(WORK TO COMPLETE):
Nothing but the pictures may be left out. Restate the rest of the entries word for word.

(SUPPLIED DATA):

######

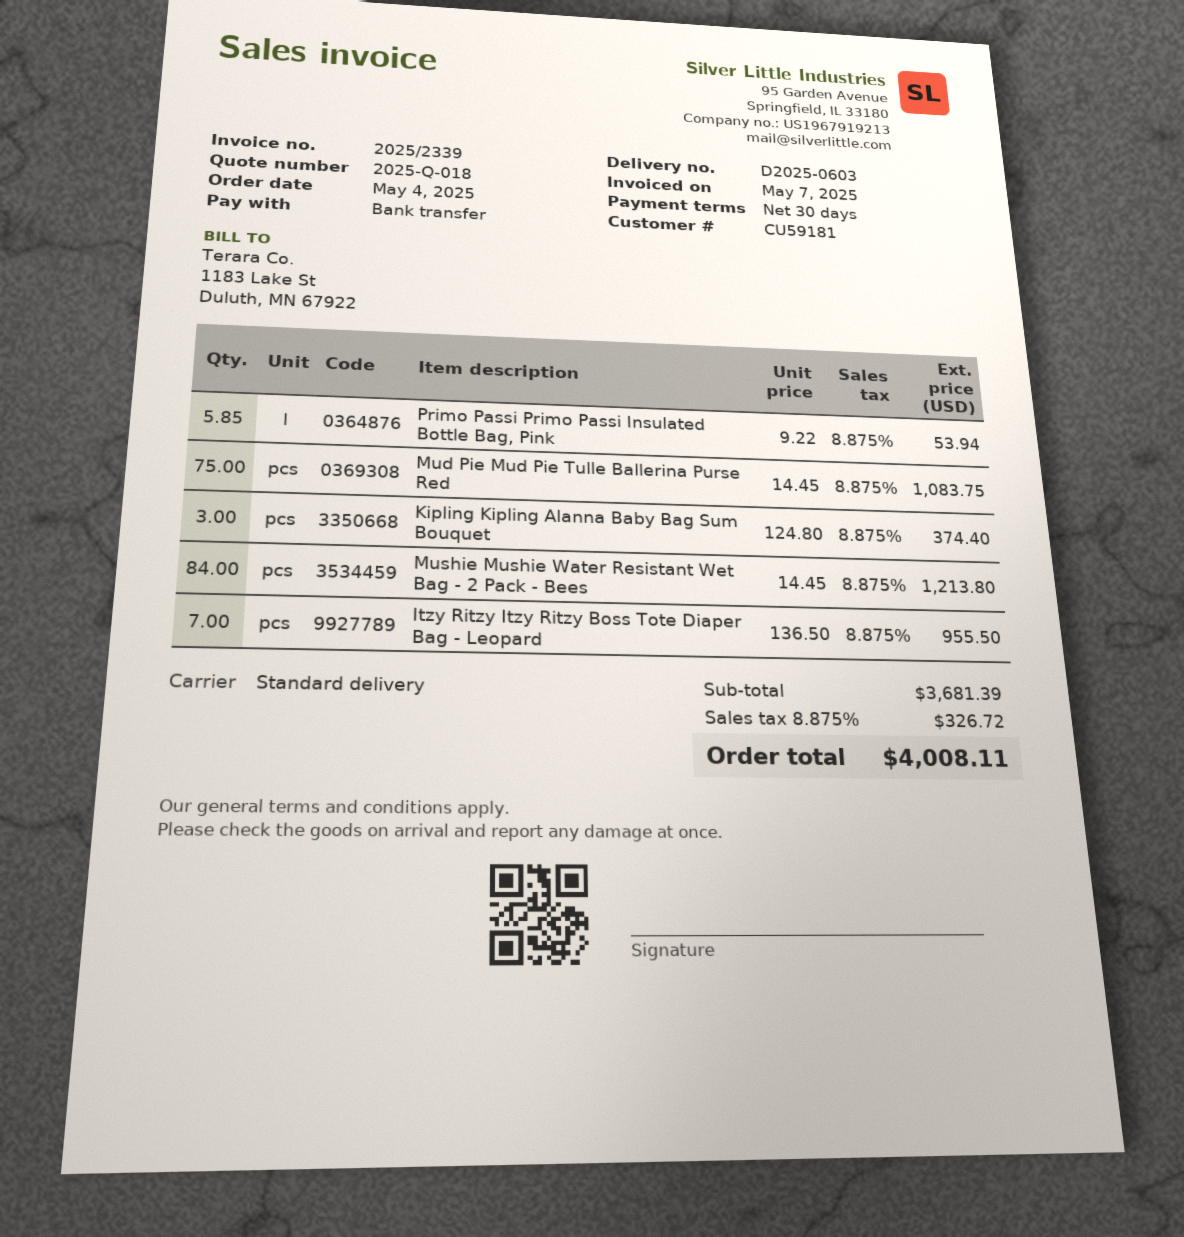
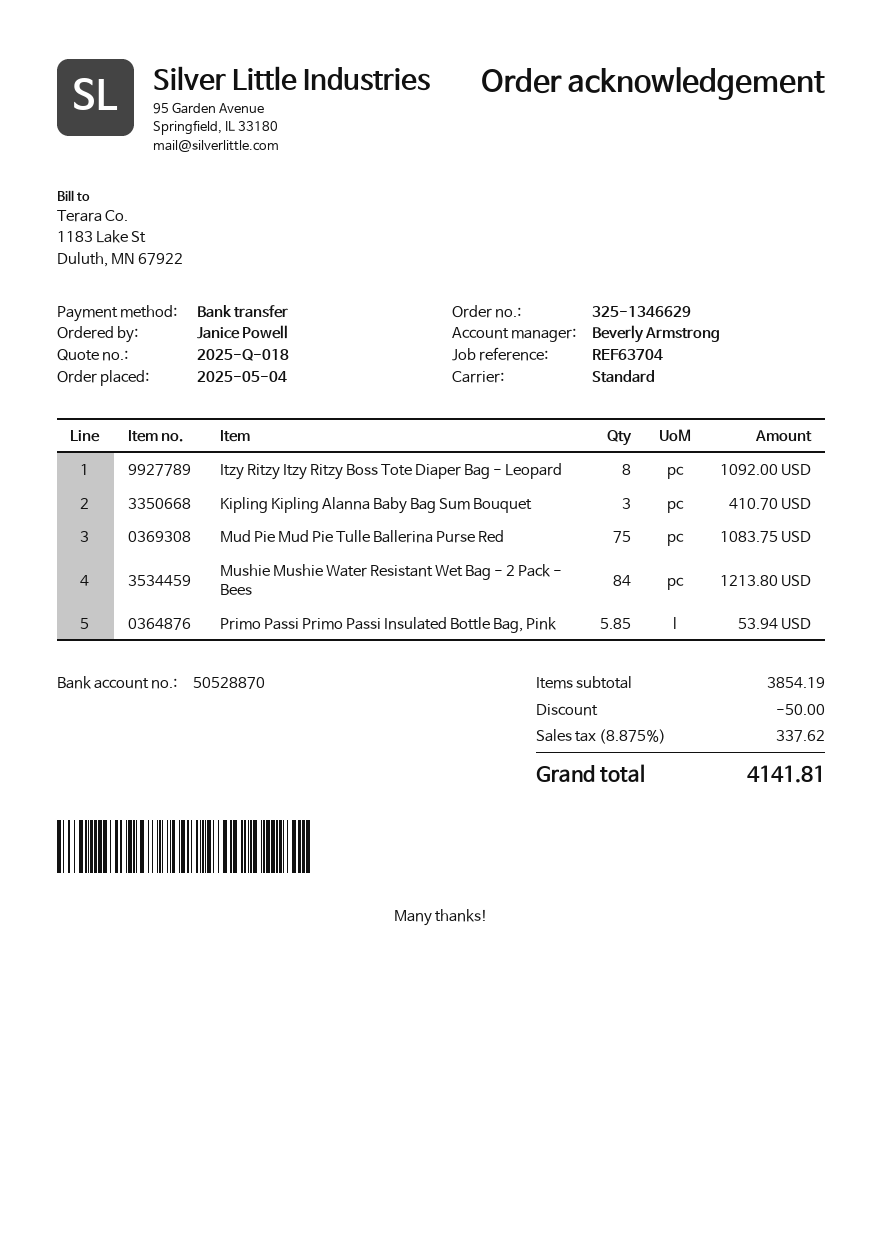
Kipling Kipling Alanna Baby Bag Sum Bouquet: 3 for 374.40 -> 3 for 410.70
Itzy Ritzy Itzy Ritzy Boss Tote Diaper Bag - Leopard: 7 for 955.50 -> 8 for 1092.00
subtotal: 3681.39 -> 3854.19
discount: none -> 50.00
tax: 8.875% = 326.72 -> 8.875% = 337.62
total: 4008.11 -> 4141.81

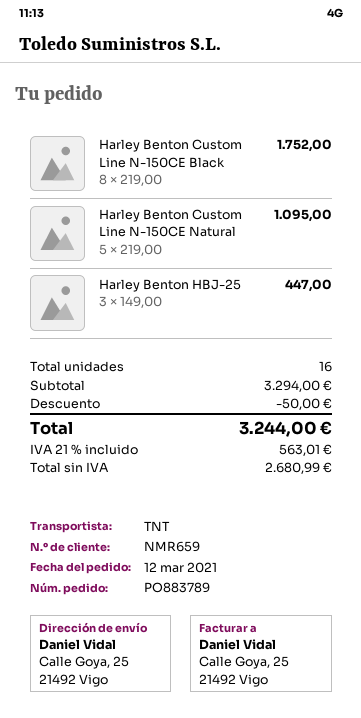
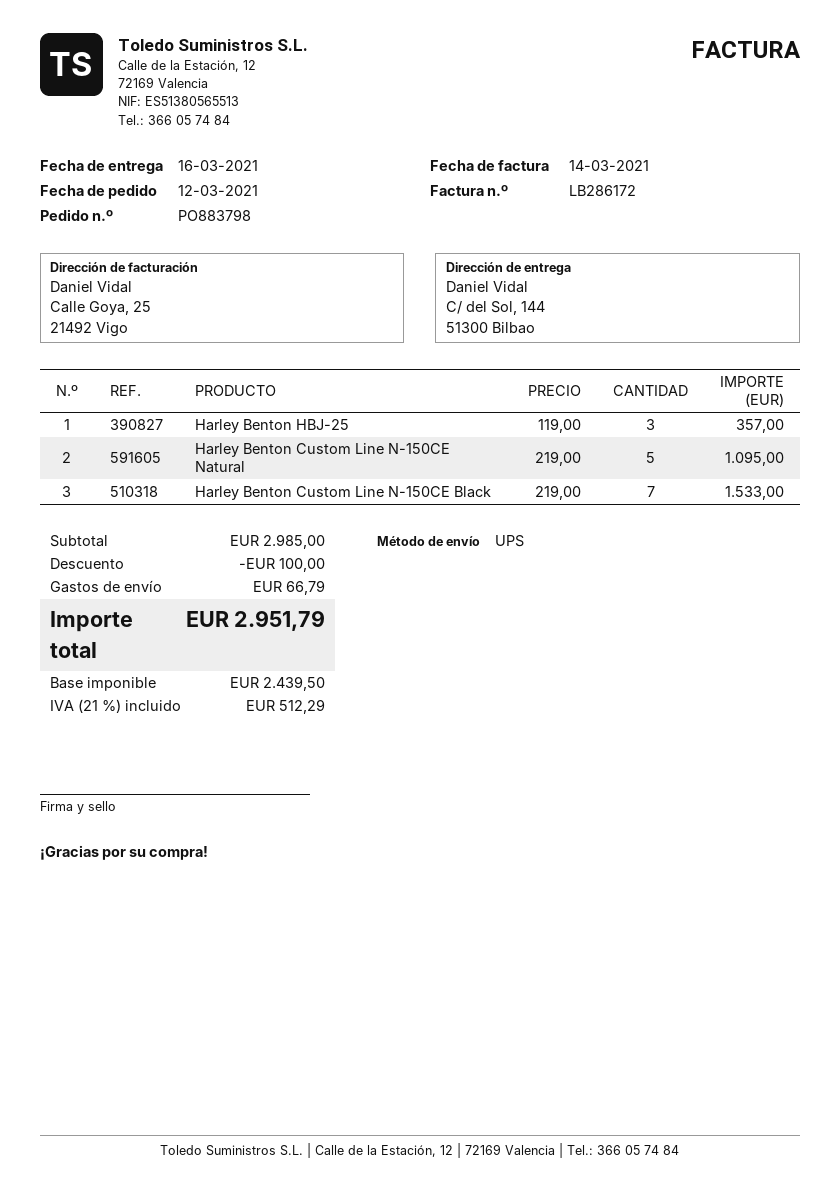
order number: PO883789 -> PO883798
shipping method: TNT -> UPS
ship to: Calle Goya, 25, 21492 Vigo -> C/ del Sol, 144, 51300 Bilbao
Harley Benton Custom Line N-150CE Black: 8 x 219.00 = 1752.00 -> 7 x 219.00 = 1533.00
Harley Benton HBJ-25: 3 x 149.00 = 447.00 -> 3 x 119.00 = 357.00
subtotal: 3294.00 -> 2985.00
discount: 50.00 -> 100.00
shipping: none -> 66.79
net: 2680.99 -> 2439.50
tax: 21% = 563.01 -> 21% = 512.29
total: 3244.00 -> 2951.79

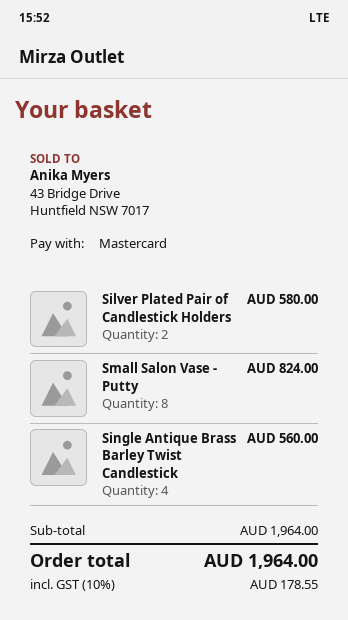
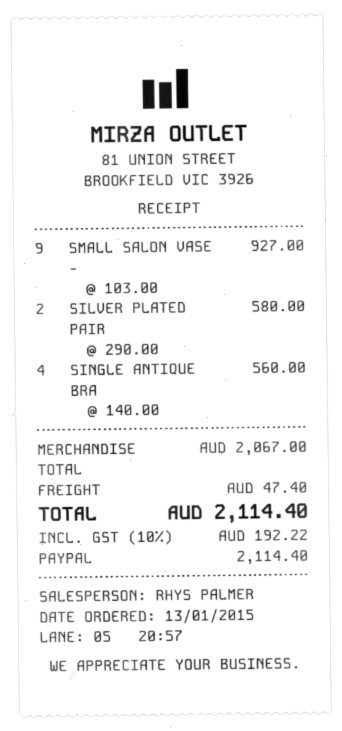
payment method: Mastercard -> PayPal
Small Salon Vase - Putty: 8 for 824.00 -> 9 for 927.00
subtotal: 1964.00 -> 2067.00
shipping: none -> 47.40
tax: 10% = 178.55 -> 10% = 192.22
total: 1964.00 -> 2114.40

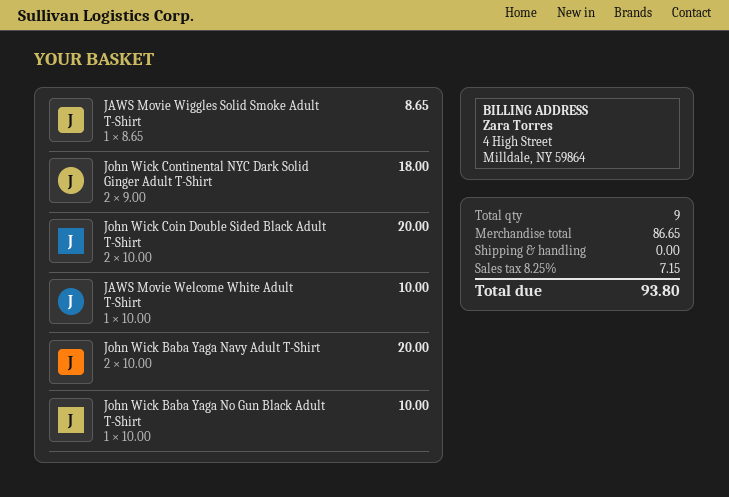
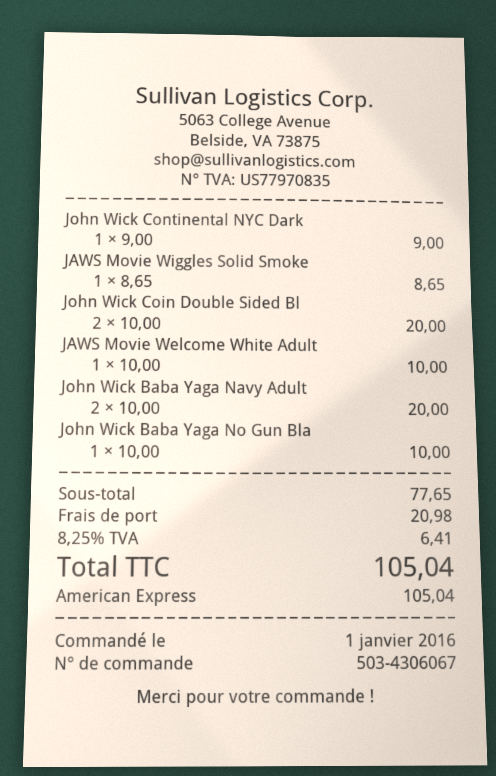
John Wick Continental NYC Dark Solid Ginger Adult T-Shirt: 2 x 9.00 = 18.00 -> 1 x 9.00 = 9.00
subtotal: 86.65 -> 77.65
shipping: 0.00 -> 20.98
tax: 8.25% = 7.15 -> 8.25% = 6.41
total: 93.80 -> 105.04

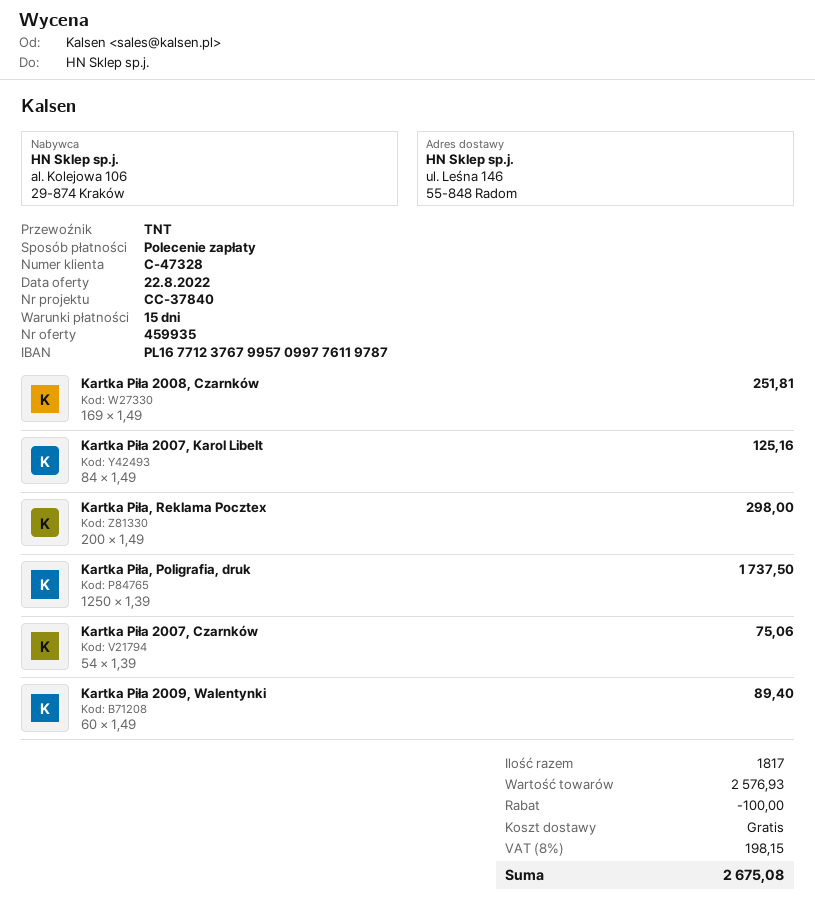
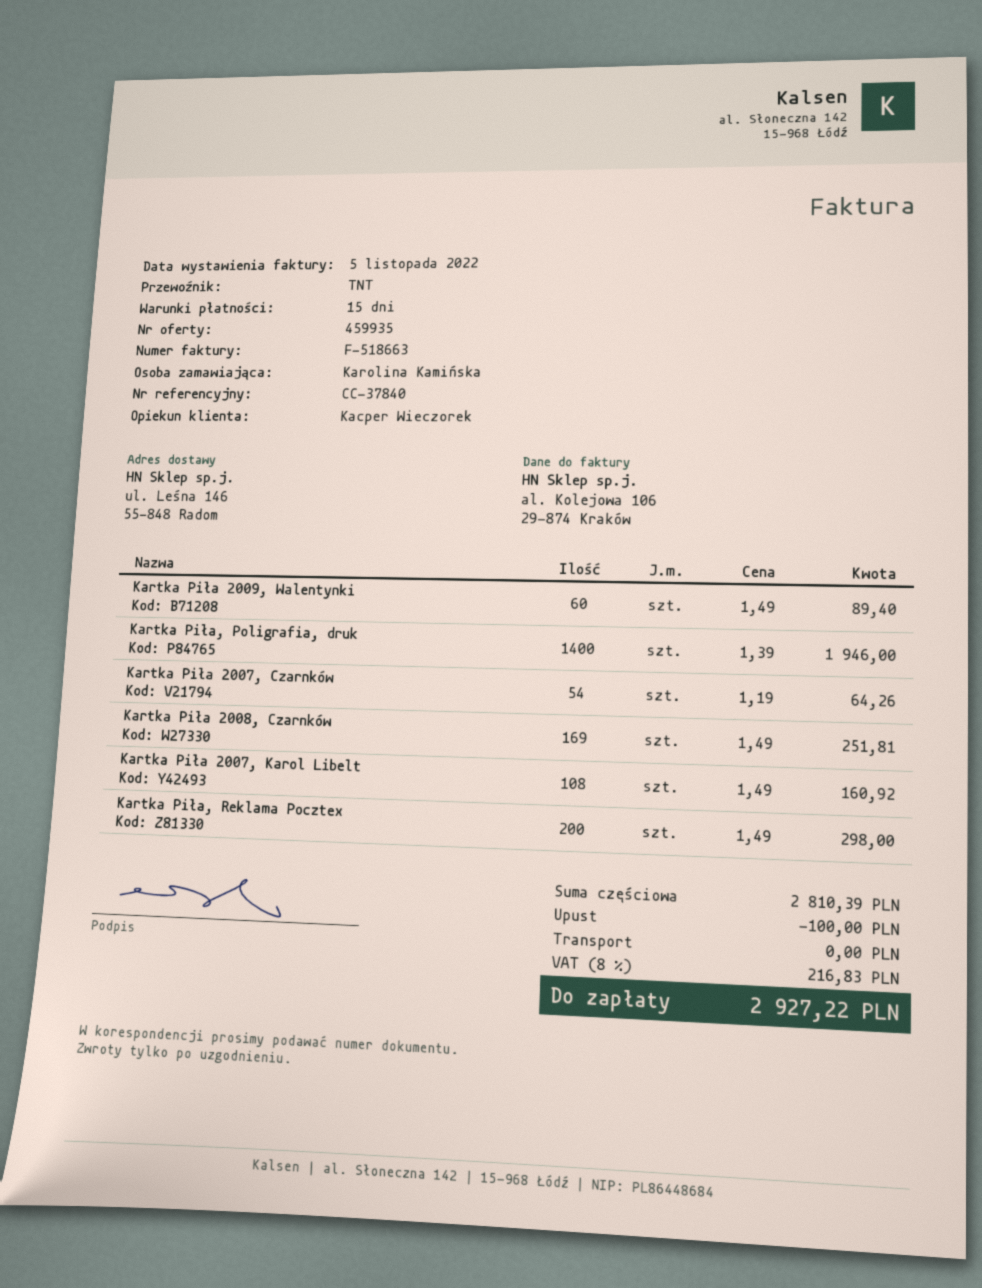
Kartka Piła 2007, Karol Libelt: 84 x 1.49 = 125.16 -> 108 x 1.49 = 160.92
Kartka Piła, Poligrafia, druk: 1250 x 1.39 = 1737.50 -> 1400 x 1.39 = 1946.00
Kartka Piła 2007, Czarnków: 54 x 1.39 = 75.06 -> 54 x 1.19 = 64.26
subtotal: 2576.93 -> 2810.39
tax: 8% = 198.15 -> 8% = 216.83
total: 2675.08 -> 2927.22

######

(TASK RESULT):
Kipling Kipling Alanna Baby Bag Sum Bouquet: 3 for 374.40 -> 3 for 410.70
Itzy Ritzy Itzy Ritzy Boss Tote Diaper Bag - Leopard: 7 for 955.50 -> 8 for 1092.00
subtotal: 3681.39 -> 3854.19
discount: none -> 50.00
tax: 8.875% = 326.72 -> 8.875% = 337.62
total: 4008.11 -> 4141.81

order number: PO883789 -> PO883798
shipping method: TNT -> UPS
ship to: Calle Goya, 25, 21492 Vigo -> C/ del Sol, 144, 51300 Bilbao
Harley Benton Custom Line N-150CE Black: 8 x 219.00 = 1752.00 -> 7 x 219.00 = 1533.00
Harley Benton HBJ-25: 3 x 149.00 = 447.00 -> 3 x 119.00 = 357.00
subtotal: 3294.00 -> 2985.00
discount: 50.00 -> 100.00
shipping: none -> 66.79
net: 2680.99 -> 2439.50
tax: 21% = 563.01 -> 21% = 512.29
total: 3244.00 -> 2951.79

payment method: Mastercard -> PayPal
Small Salon Vase - Putty: 8 for 824.00 -> 9 for 927.00
subtotal: 1964.00 -> 2067.00
shipping: none -> 47.40
tax: 10% = 178.55 -> 10% = 192.22
total: 1964.00 -> 2114.40

John Wick Continental NYC Dark Solid Ginger Adult T-Shirt: 2 x 9.00 = 18.00 -> 1 x 9.00 = 9.00
subtotal: 86.65 -> 77.65
shipping: 0.00 -> 20.98
tax: 8.25% = 7.15 -> 8.25% = 6.41
total: 93.80 -> 105.04

Kartka Piła 2007, Karol Libelt: 84 x 1.49 = 125.16 -> 108 x 1.49 = 160.92
Kartka Piła, Poligrafia, druk: 1250 x 1.39 = 1737.50 -> 1400 x 1.39 = 1946.00
Kartka Piła 2007, Czarnków: 54 x 1.39 = 75.06 -> 54 x 1.19 = 64.26
subtotal: 2576.93 -> 2810.39
tax: 8% = 198.15 -> 8% = 216.83
total: 2675.08 -> 2927.22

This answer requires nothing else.